026 - Aduarder Gasthuis
Aduarder monniken hadden hier tot 1594 hun ‘blaauwe huis’, als onderdeel van een ‘toevluchtsoord’ dat zich uitstrekte van de stadsmuur (bij het Zuiderdiep) tot aan de Schuitemakersstraat. De protestantse machtsovername van dat jaar leek hen te verdrijven, maar de gewezen abt Willem Emmen wist van geen wijken en kocht het complex. Op 1 juni 1604 was hij bovendien zo aardig het ‘blaauwe huis’ bij testament te bestemmen voor ‘achte oelde schamele persoenen, die van wegen hoeres olderdoems offte anders onvermogentheit die kost niet wall koenen winnen’. Drie van dergelijke ‘persoenen’ bleken er toen al te wonen: ‘Wicher unde Duwer echteluden; die darde Jan Maget die hoer sinnen offte verstant niet wall machtich’.
De gasthuisbewoners of conventualen werden door Emmen flink in de watten gelegd, want zij hoefden bij opname niets te betalen. Hun eventuele nalatenschap was echter voor het gesticht. Later veranderde dit, maar vanaf dat moment was het verblijf ook niet meer gratis. Men moest zich gaan ‘inkopen’ in een voorkamer of een iets goedkopere achterkamer en bij opname de andere bewoners wat geld en een ‘bruiloft’ geven. Daar stonden vrije inwoning, turf, brood en een maandelijkse toelage tegenover.

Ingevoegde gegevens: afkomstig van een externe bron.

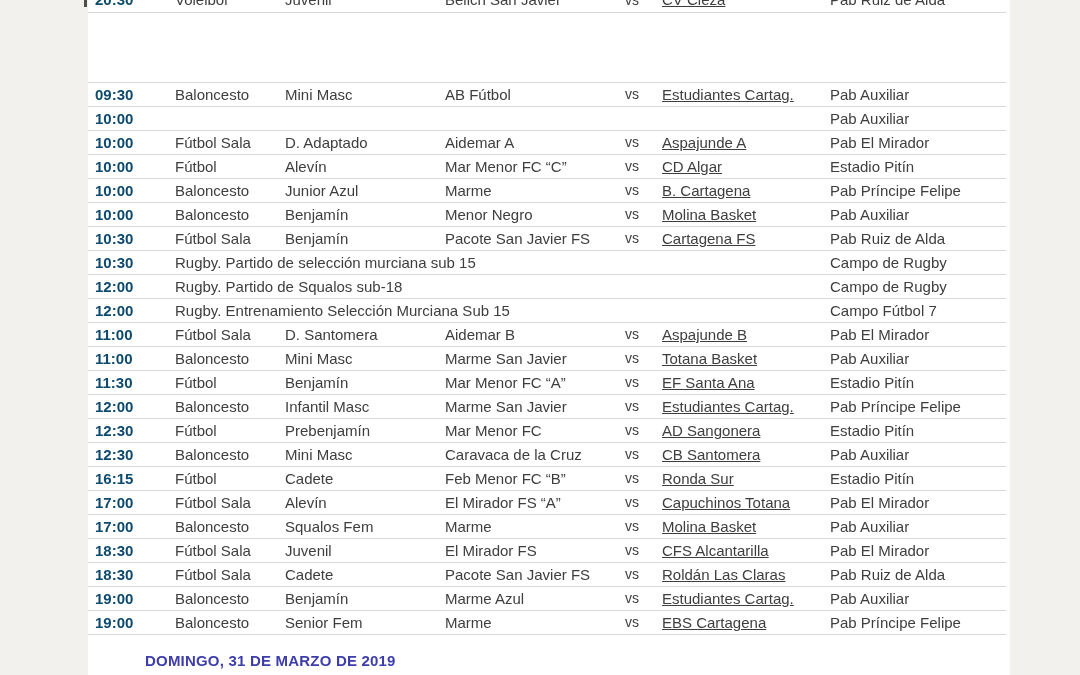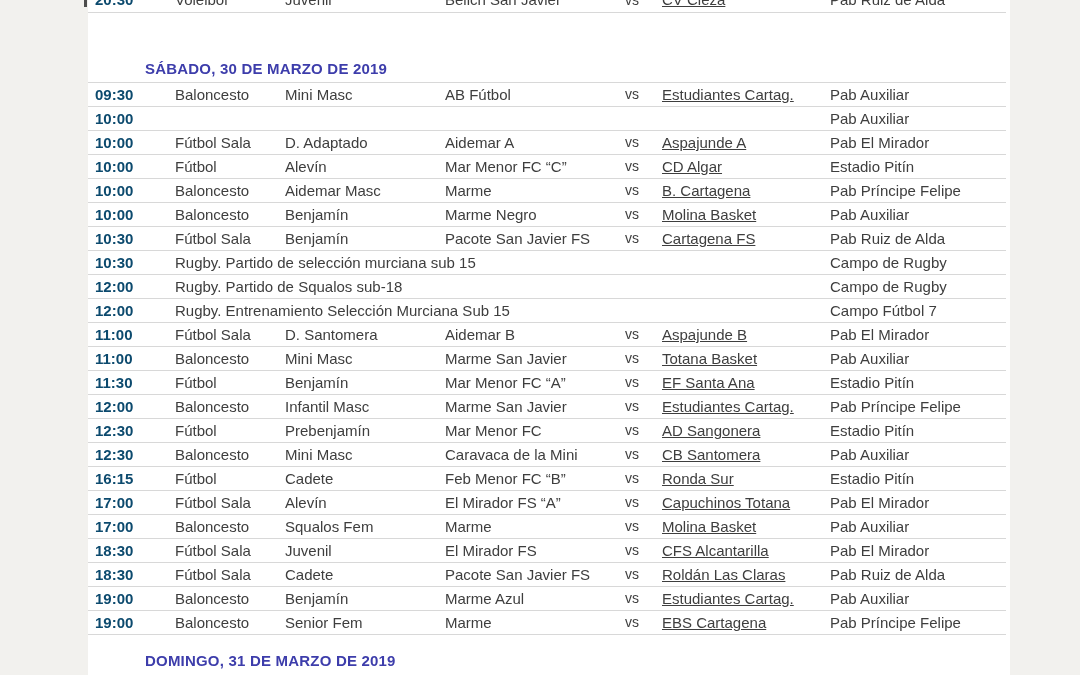"SÁBADO, 30 DE MARZO DE" div.section-header { html: <div>SÁBADO, 30 DE MARZO DE 2019</div> -> none }
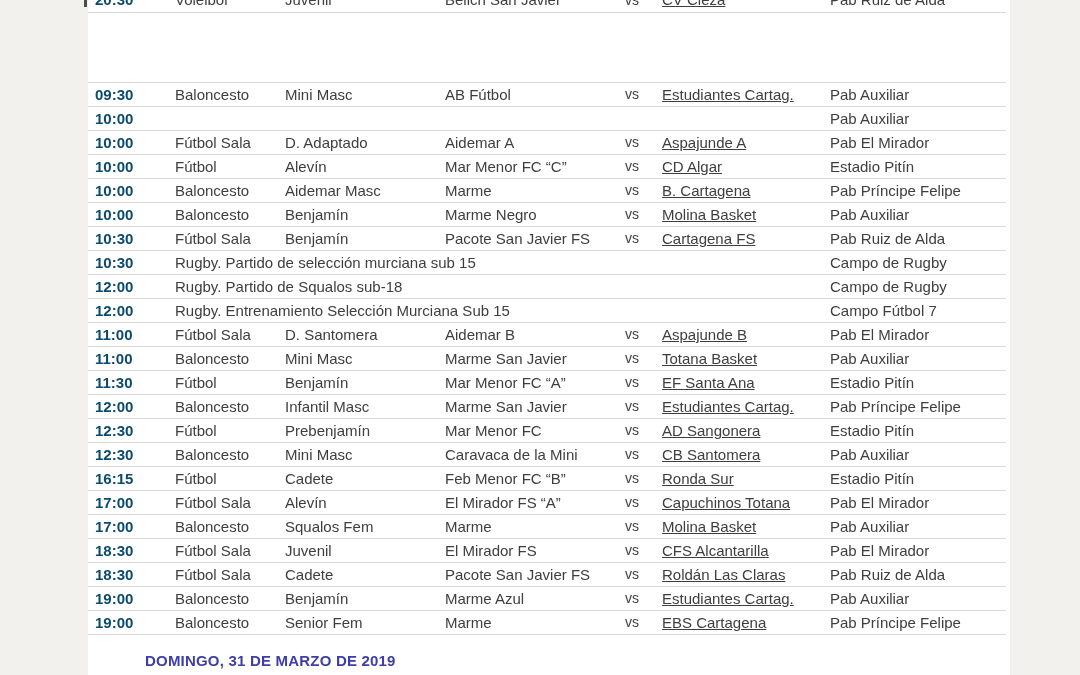"Aidemar Masc" span.cell { text: Aidemar Masc -> Junior Azul }
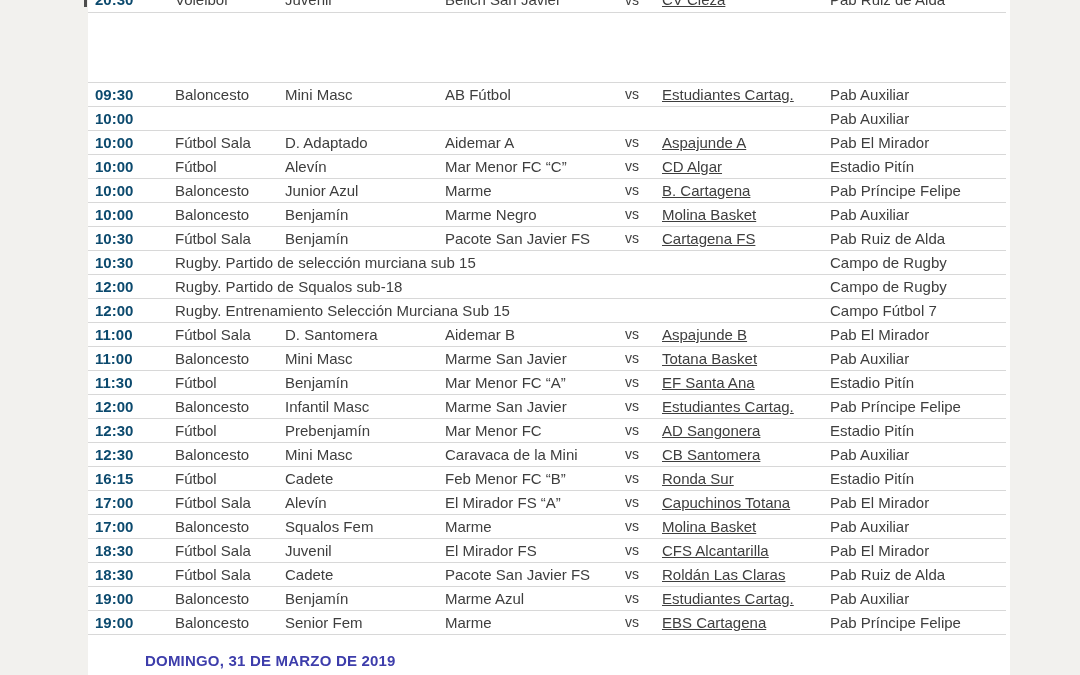"Marme Negro" span.cell { text: Marme -> Menor }
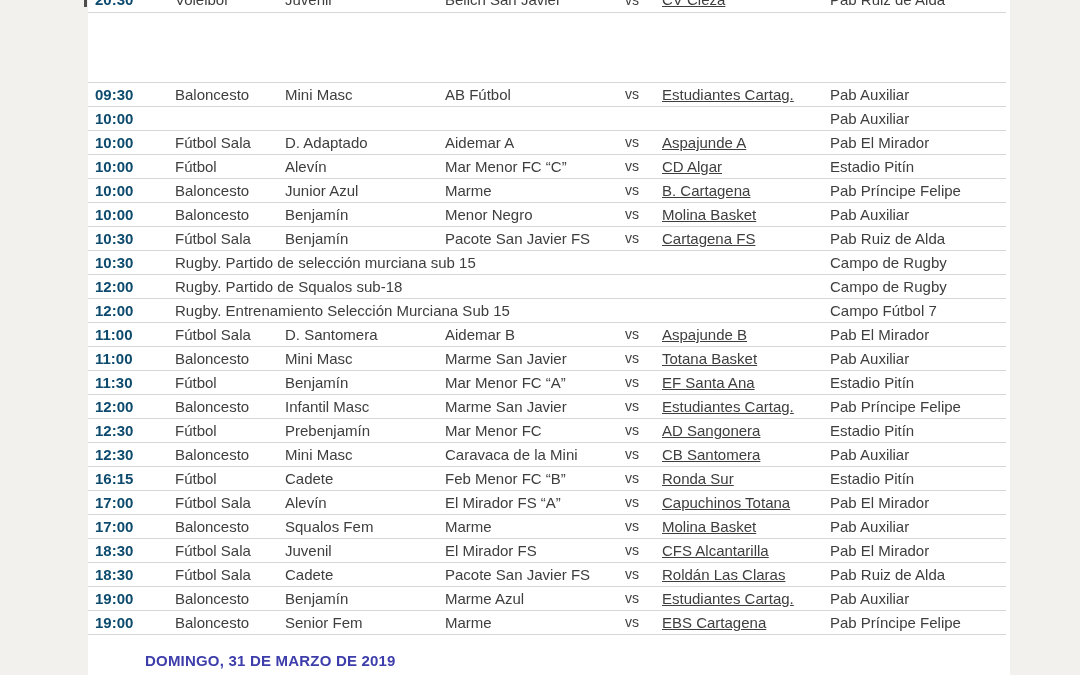"Caravaca de la Mini" span.cell { text: Mini -> Cruz }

In veel maanden was er ook nog een extraatje, zoals ‘Paaschgeld’ in april en ‘erwten-, boonen- en spekgeld’ in november. Doordat het pand nogal bouwvallig was geworden, werd het in 1775 geheel herbouwd. Op de daarbij aangebrachte Latijnse gedenksteen boven de ingang werd abt ‘Emmius’ geprezen om zijn levend geloof door goede werken: ‘Vivacem monstrans per bona facta fidem’.
‘Dege degelijkheid, vriendelijke rust en netheid’, heersten er volgens het Nieuwsblad van het Noorden in 1927 en negen vijftigplussers van het vrouwelijk geslacht waren daar verantwoordelijk voor. Vijftig jaar later woonden er nog steeds negen vrouwen, maar was meer dan de helft jong en studerend. En nog weer wat later ruimde zelfs het laatste oudje het veld. De Stichting Studenten Huisvesting (SSH) besloot het pand toen te kopen en te restaureren. In juni 1986 vond, ‘in eerbied voor het oude’, de heropening plaats.